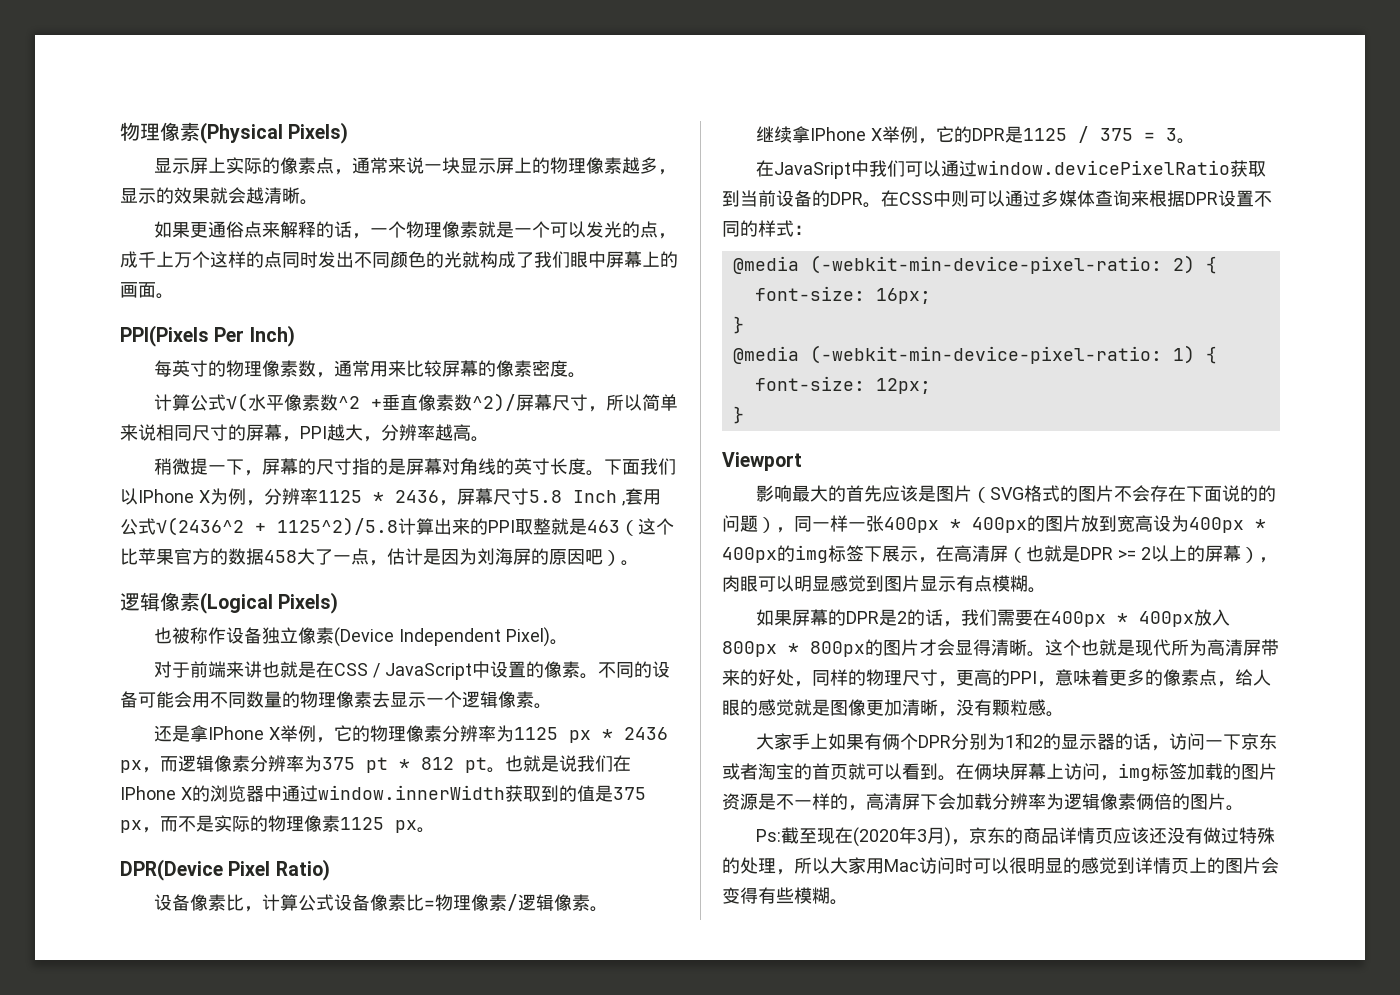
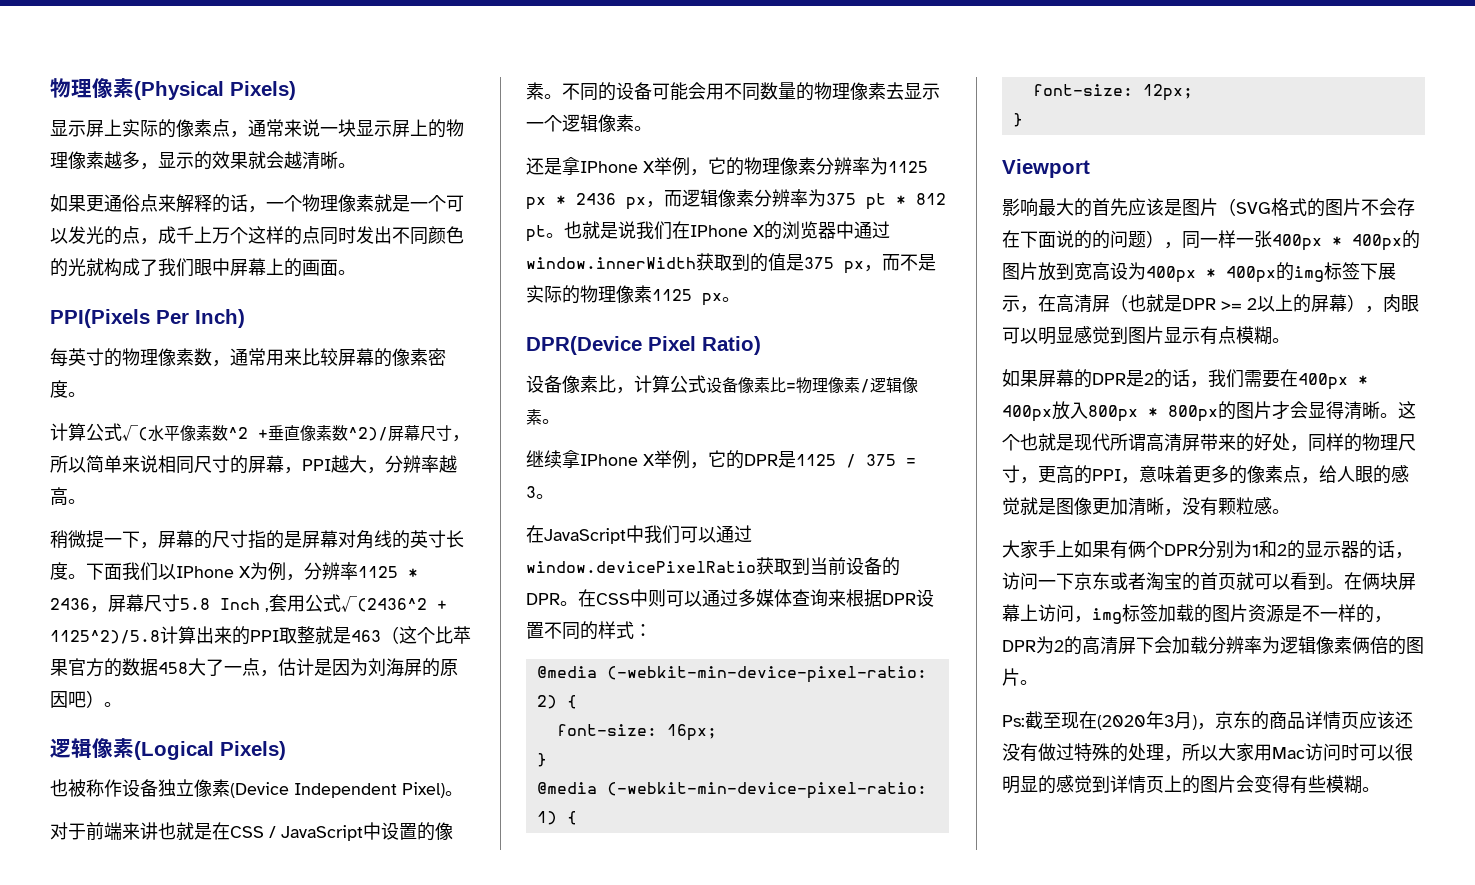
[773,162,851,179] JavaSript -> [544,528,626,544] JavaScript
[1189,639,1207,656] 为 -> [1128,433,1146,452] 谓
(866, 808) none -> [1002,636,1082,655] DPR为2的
==
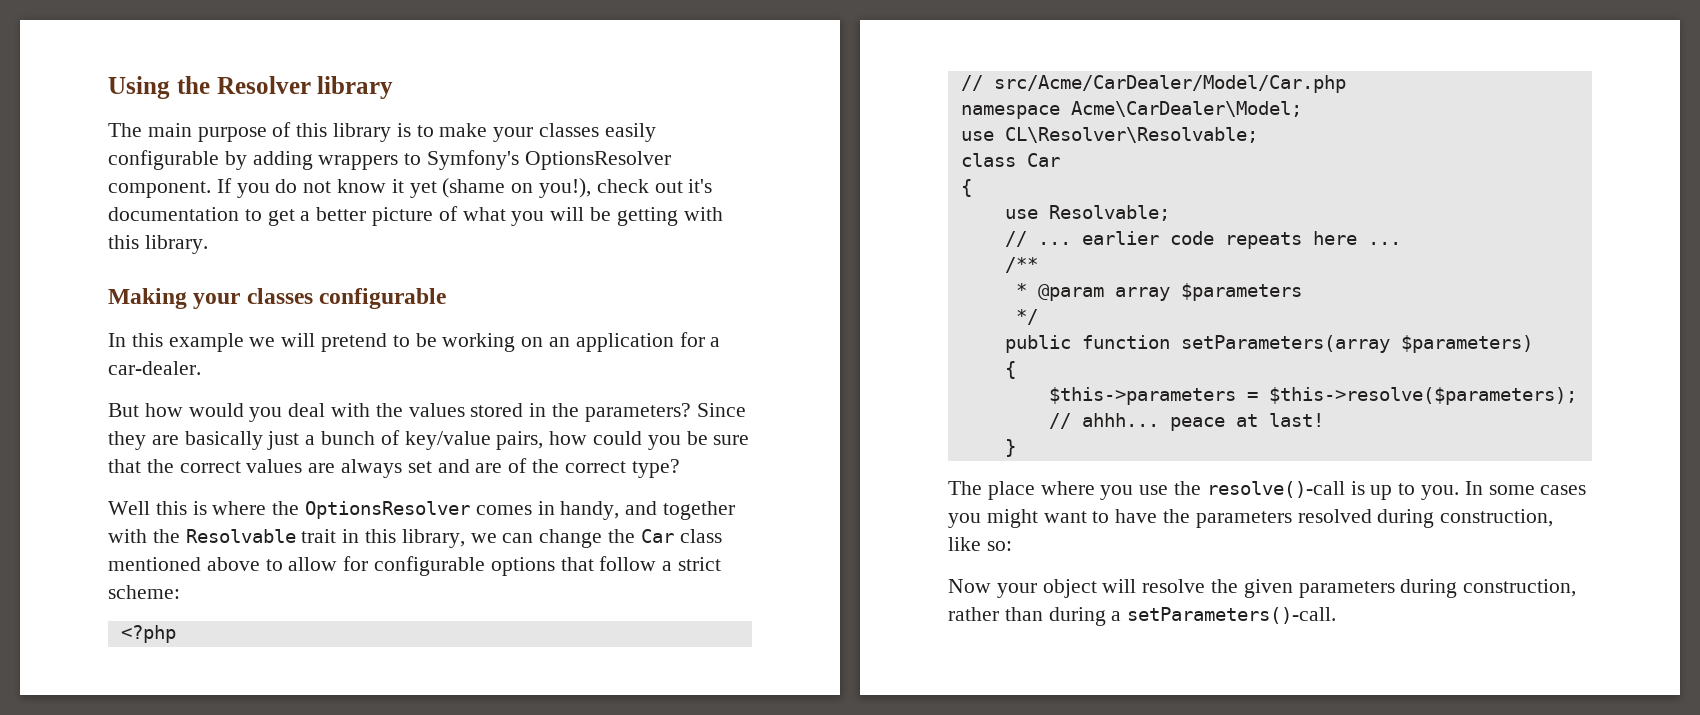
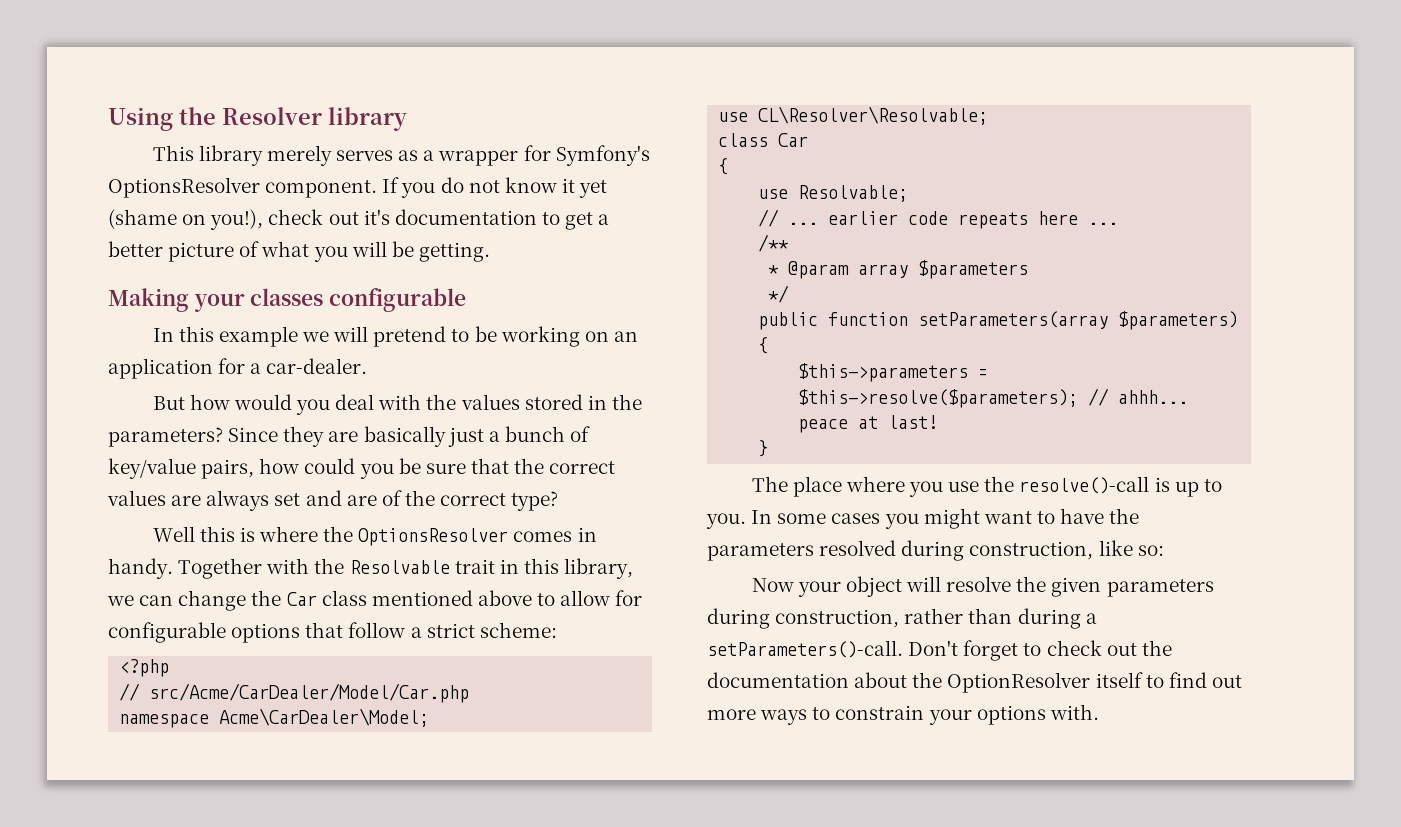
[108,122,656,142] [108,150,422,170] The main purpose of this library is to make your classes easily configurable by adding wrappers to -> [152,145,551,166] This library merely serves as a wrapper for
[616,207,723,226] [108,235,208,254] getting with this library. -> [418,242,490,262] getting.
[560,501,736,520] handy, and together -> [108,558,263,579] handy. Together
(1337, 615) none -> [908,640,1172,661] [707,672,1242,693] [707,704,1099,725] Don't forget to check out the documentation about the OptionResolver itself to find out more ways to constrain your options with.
==
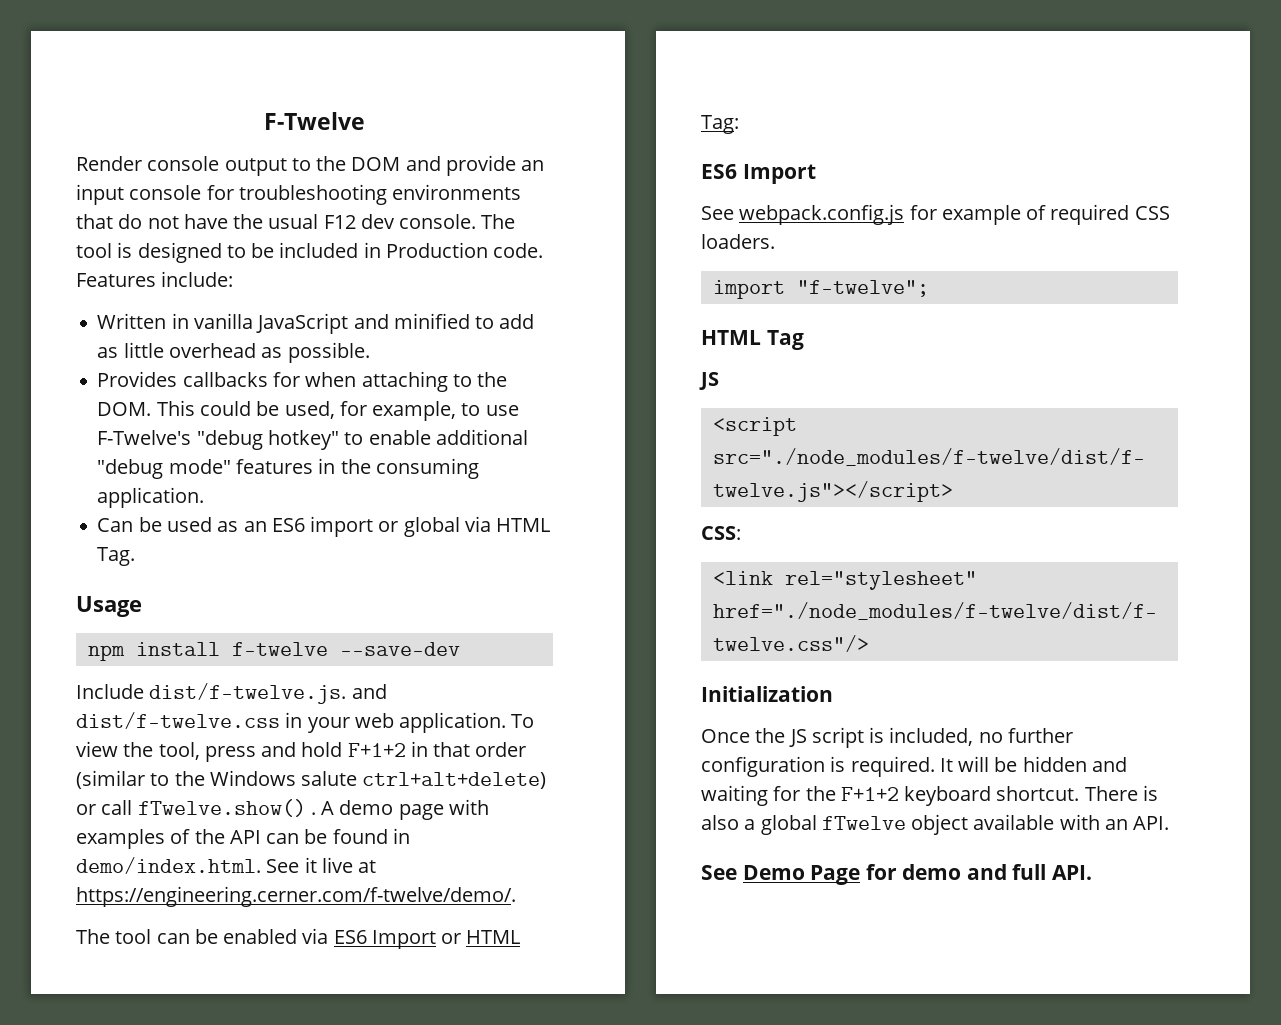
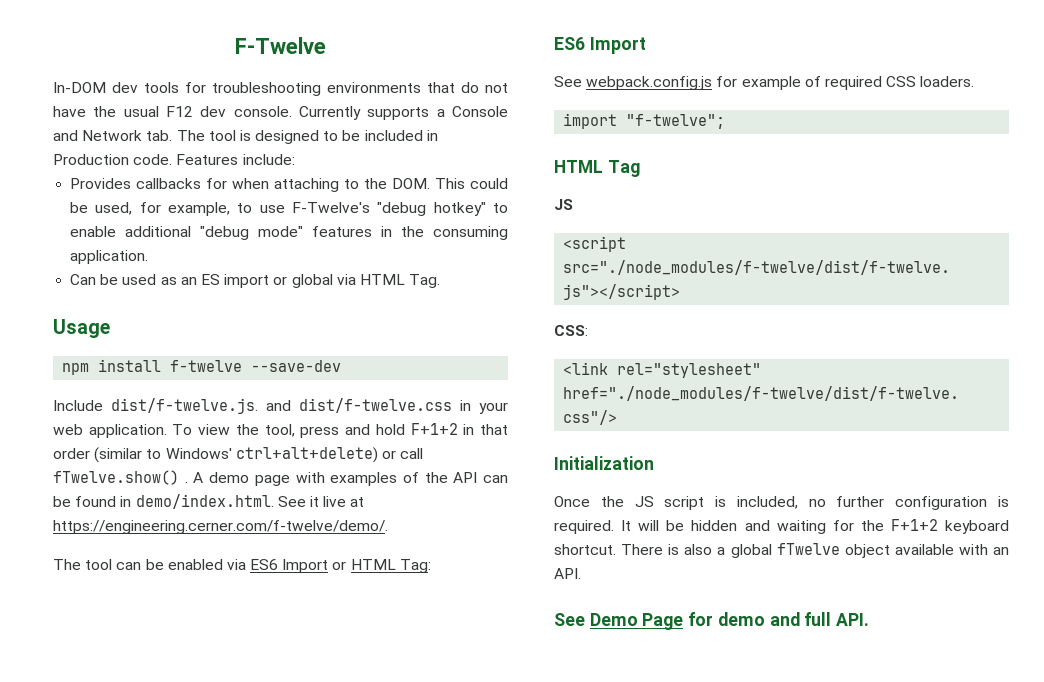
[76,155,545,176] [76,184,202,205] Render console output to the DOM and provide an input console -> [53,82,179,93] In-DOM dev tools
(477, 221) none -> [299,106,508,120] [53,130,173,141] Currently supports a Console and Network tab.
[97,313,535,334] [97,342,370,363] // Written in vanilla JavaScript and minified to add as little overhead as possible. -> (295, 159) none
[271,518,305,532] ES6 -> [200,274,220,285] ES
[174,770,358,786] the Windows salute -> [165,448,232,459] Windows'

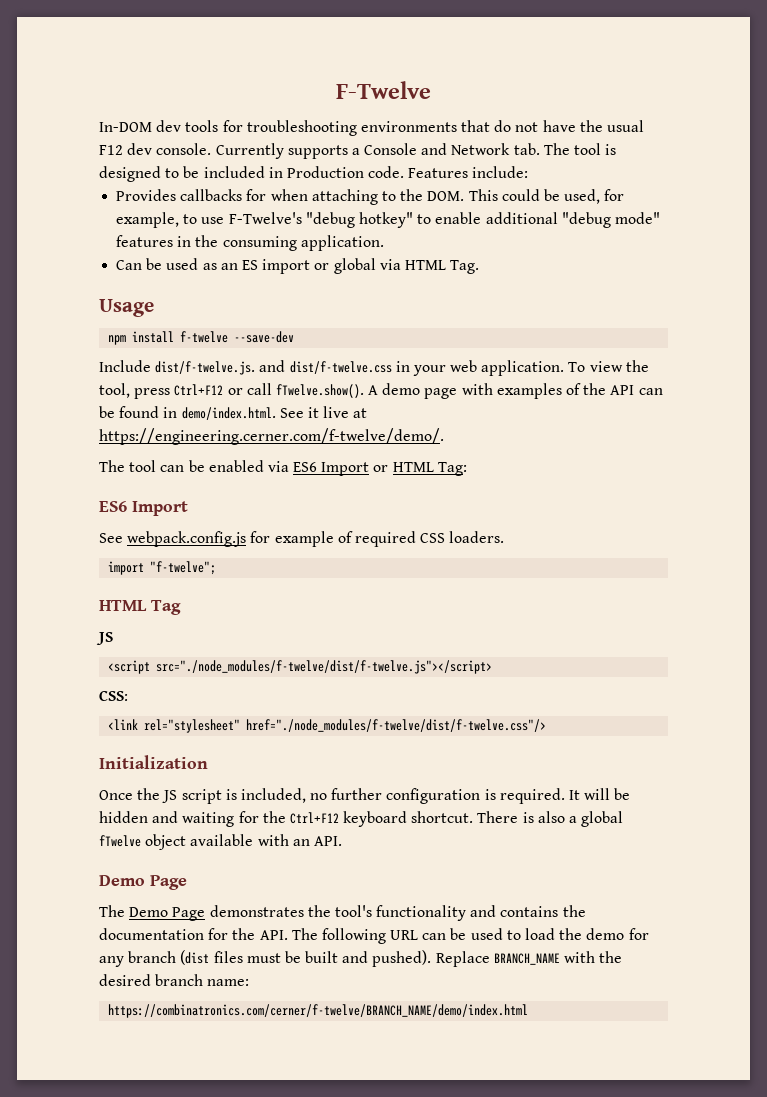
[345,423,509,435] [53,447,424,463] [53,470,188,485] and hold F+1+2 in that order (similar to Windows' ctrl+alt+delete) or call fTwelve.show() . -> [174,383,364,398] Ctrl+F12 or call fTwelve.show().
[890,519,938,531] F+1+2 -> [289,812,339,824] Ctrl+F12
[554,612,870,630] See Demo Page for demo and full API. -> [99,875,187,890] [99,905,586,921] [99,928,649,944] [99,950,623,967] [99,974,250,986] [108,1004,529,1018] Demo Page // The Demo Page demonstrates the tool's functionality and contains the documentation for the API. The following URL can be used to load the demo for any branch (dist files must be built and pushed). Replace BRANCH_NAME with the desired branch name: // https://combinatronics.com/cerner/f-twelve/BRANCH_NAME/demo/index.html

- Problem statement
A line qualifies when it holds the word "JavaScript"; report all qualifying lines from the records above.

- Answer area
[773,162,851,179] JavaSript -> [544,528,626,544] JavaScript
[97,313,535,334] [97,342,370,363] // Written in vanilla JavaScript and minified to add as little overhead as possible. -> (295, 159) none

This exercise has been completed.